El reciente brote de sarampión en México ha vuelto a poner en el centro del debate la importancia de la prevención y el control de enfermedades infecciosas que se consideraban prácticamente erradicadas. El sarampión es una enfermedad altamente contagiosa que puede tener consecuencias graves, especialmente en niños pequeños, personas no vacunadas y poblaciones vulnerables.
La vacunación es la principal herramienta para frenar el sarampión
El sarampión se transmite a través de gotículas respiratorias al toser, estornudar o hablar, y puede permanecer en el aire durante varias horas en espacios cerrados. Sus síntomas iniciales incluyen fiebre alta, tos, congestión nasal, conjuntivitis y, posteriormente, una erupción cutánea característica. Aunque muchas personas se recuperan sin complicaciones, el sarampión puede provocar neumonía, encefalitis e incluso la muerte en casos graves.
La vacunación es la principal herramienta para la prevención y el control del sarampión. En México, la vacuna triple viral (SRP), que protege contra sarampión, rubeola y paperas, forma parte del esquema nacional de vacunación. Mantener una alta cobertura de vacunación es esencial para lograr la llamada inmunidad colectiva, que protege también a quienes no pueden vacunarse por razones médicas.
Tras un brote, es fundamental reforzar las campañas de vacunación, especialmente en comunidades con baja cobertura o dificultades de acceso a los servicios de salud. La detección oportuna de casos, el seguimiento de contactos y el aislamiento de personas infectadas son medidas clave para evitar la propagación del virus.
Se trata de una responsabilidad colectiva
La información y la educación en salud juegan un papel crucial. Combatir la desinformación sobre las vacunas y promover mensajes claros y basados en evidencia ayuda a aumentar la confianza de la población en los programas de inmunización. Padres, cuidadores y adultos deben verificar sus esquemas de vacunación y acudir a los centros de salud en caso de dudas.

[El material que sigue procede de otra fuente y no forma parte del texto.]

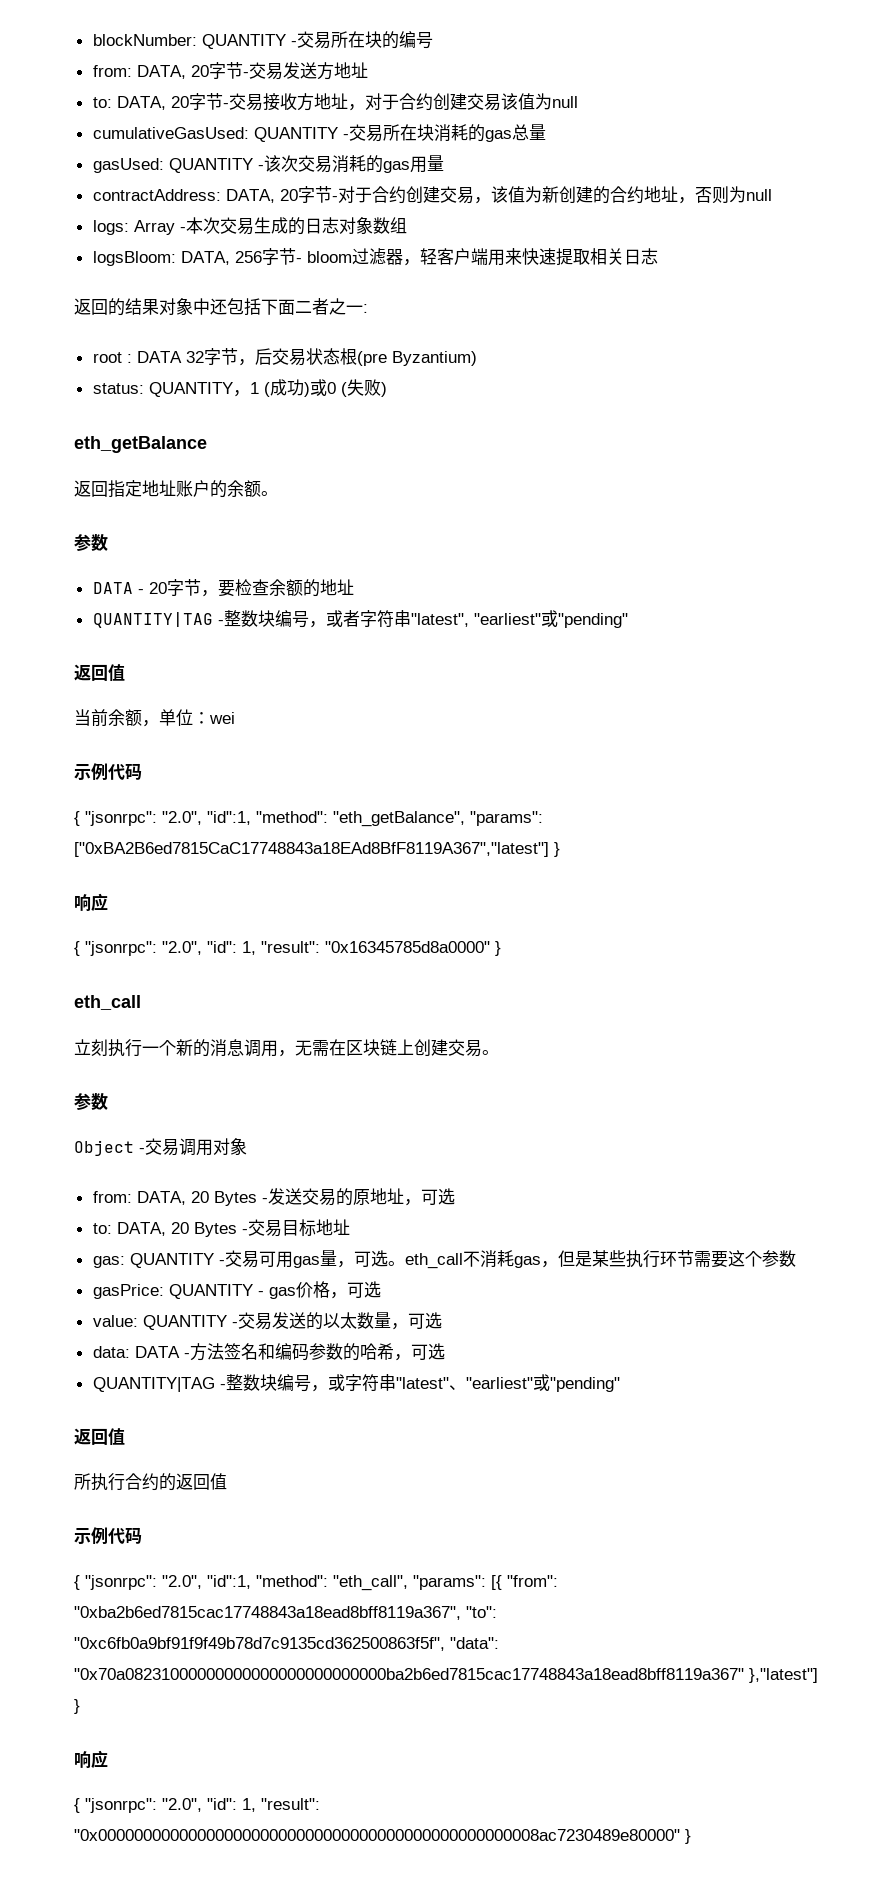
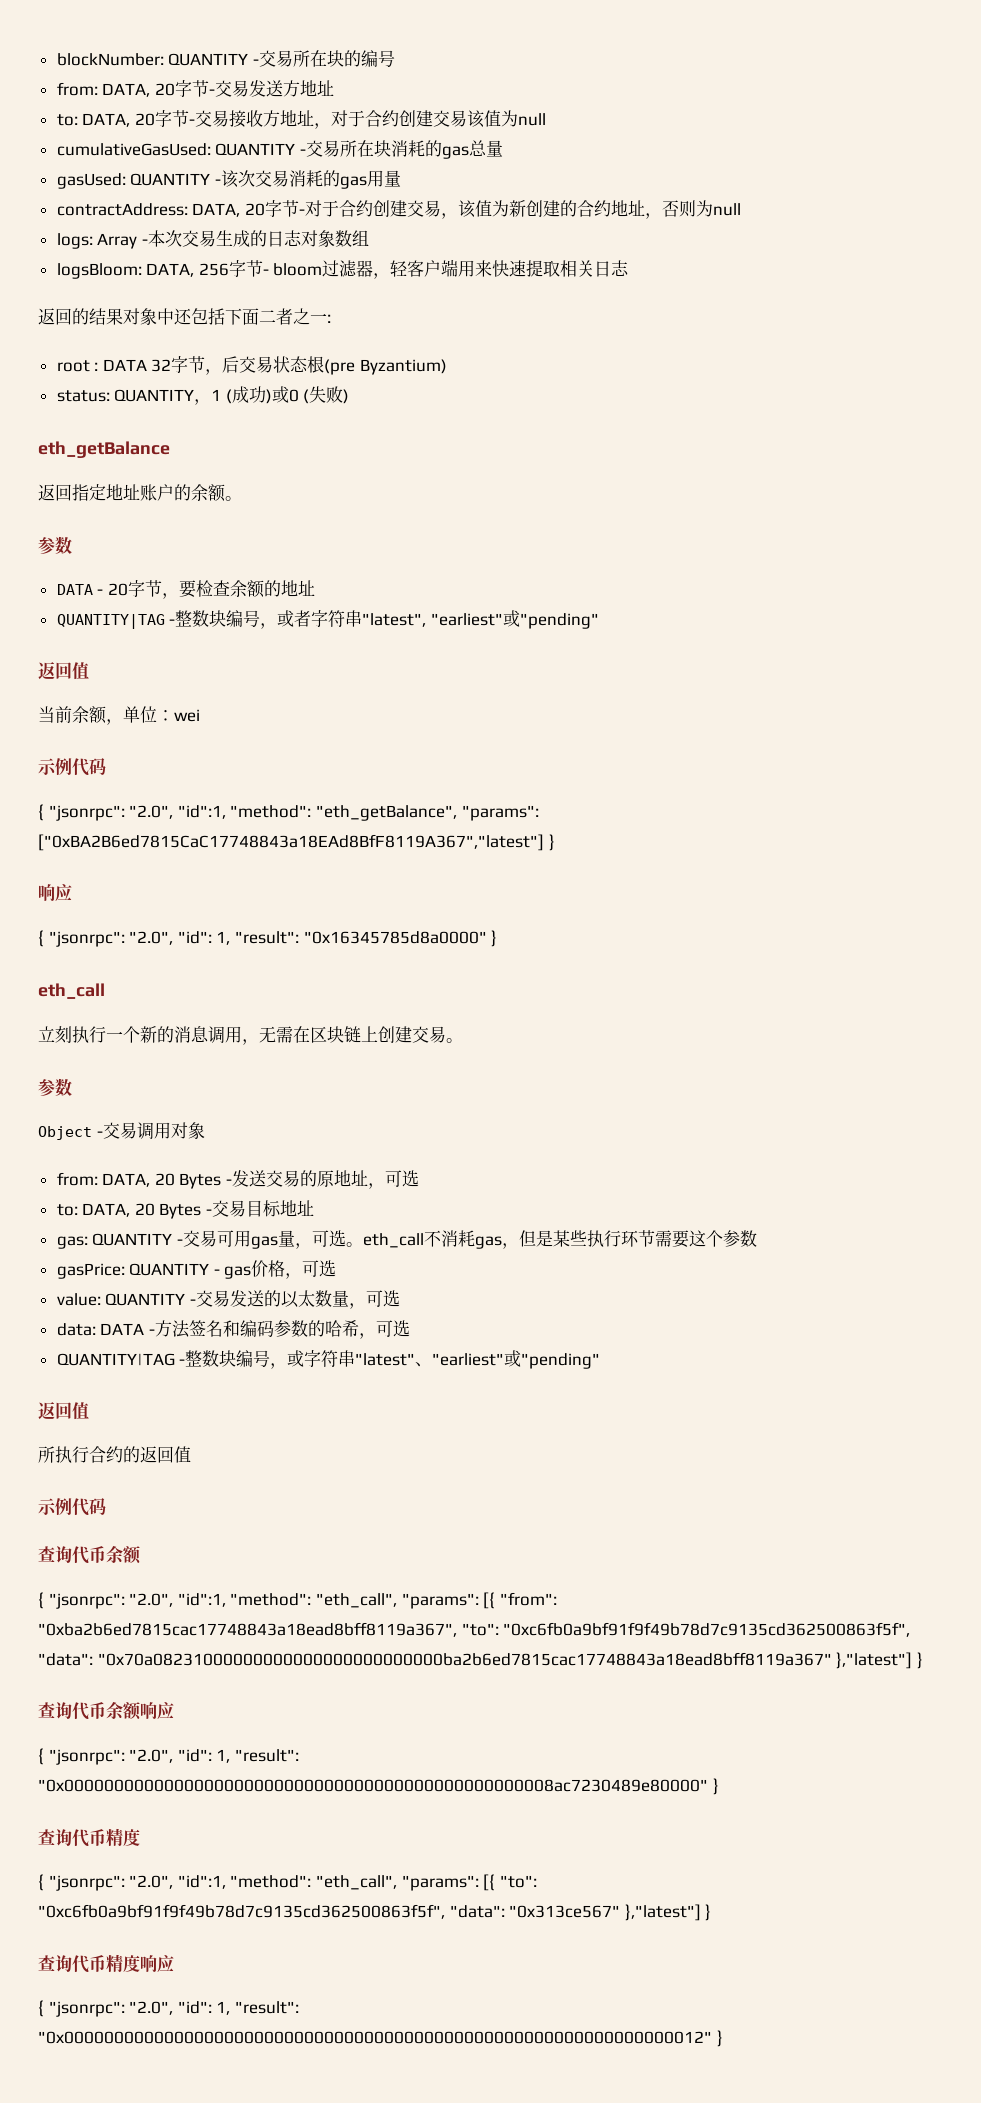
(142, 1535) none -> [38,1546,141,1564] // 查询代币余额
(80, 1706) none -> [38,1702,141,1720] 查询代币余额
(691, 1836) none -> [38,1828,140,1847] [38,1874,537,1891] [38,1904,712,1921] [38,1954,174,1973] [38,2000,299,2017] [38,2030,723,2047] // 查询代币精度 // { "jsonrpc": "2.0", "id":1, "method": "eth_call", "params": [{ "to": "0xc6fb0a9bf91f9f49b78d7c9135cd362500863f5f", "data": "0x313ce567" },"latest"] } // 查询代币精度响应 // { "jsonrpc": "2.0", "id": 1, "result": "0x0000000000000000000000000000000000000000000000000000000000000012" }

Además, el fortalecimiento del sistema de vigilancia epidemiológica permite detectar brotes de manera temprana y responder con rapidez. Esto incluye la capacitación del personal de salud, el reporte inmediato de casos sospechosos y la coordinación entre autoridades sanitarias a nivel local y nacional.
La prevención del sarampión no es solo una responsabilidad individual, sino también colectiva. Mantener las vacunas al día, acudir a revisiones médicas y seguir las recomendaciones sanitarias contribuye a proteger a toda la comunidad.
Tras el brote reciente en México, el control del sarampión requiere un esfuerzo conjunto que combine vacunación, vigilancia, educación y acceso equitativo a los servicios de salud. Solo así será posible evitar nuevos brotes y proteger la salud pública a largo plazo.